Rita uncapped the alcohol. She’d forgotten how intoxicating being near this man could be. How long would it take to get Bruce home? She didn’t think an appetizer would do the trick for her right now. And did either of them have to go to work tomorrow? She might need a full day of his concentrated services to burn off the heat she’d gathered in just a few minutes of Ryan’s company. But she had a mission here.
She poured the alcohol over his wound. “This is going to scar.”
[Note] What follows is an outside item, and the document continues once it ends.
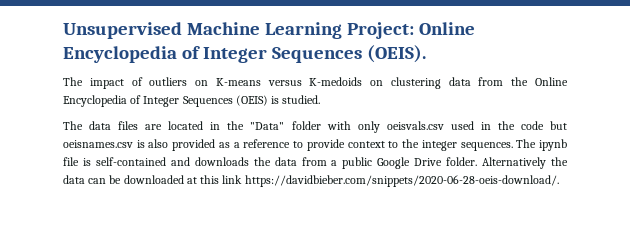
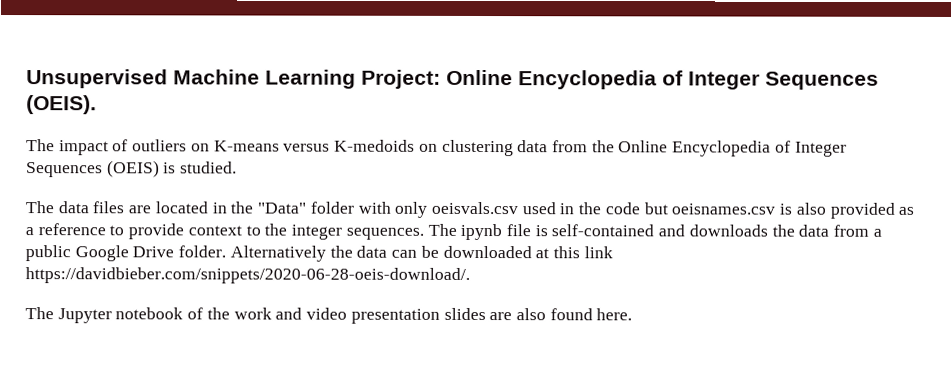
(559, 181) none -> [25,307,633,324] // The Jupyter notebook of the work and video presentation slides are also found here.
“It’ll match the other one, then.”
She looked up at his face. He hadn’t even flinched when she disinfected him. His expression hadn’t changed. Nothing. It had to hurt like hell. How much psychic agony did he have to be in for that pain to not even register? Why? Patricia had never said anything about the estate being on an old Indian burial ground or anything. “You wouldn’t happen to know why our Trisha is playing the bitch queen tonight, would you?”
“Why would I know?”
“Because you’re around her more than I am.” Rita focused on wrapping the bandage around his large hand.
“I just work here.”
“Exactly.” Rita met his eyes and discovered that the intensity of his gaze made her feel twelve and in big trouble. She stiffened her back, refusing to be that little girl again. “Exactly. And she’s not the type to order people around, so why did she call you to start a fire for her when there’s a couple of guys in there who would have done it cheerfully?”
“I don’t know.”
Rita stared at him, summoning up her best professional ER glare. She’d been stonewalled before, but this guy was something else. “Look, I don’t want to know what goes on here after them fancy electric gates close, but Trisha is my best friend, and I don’t like to see her hurting like this.”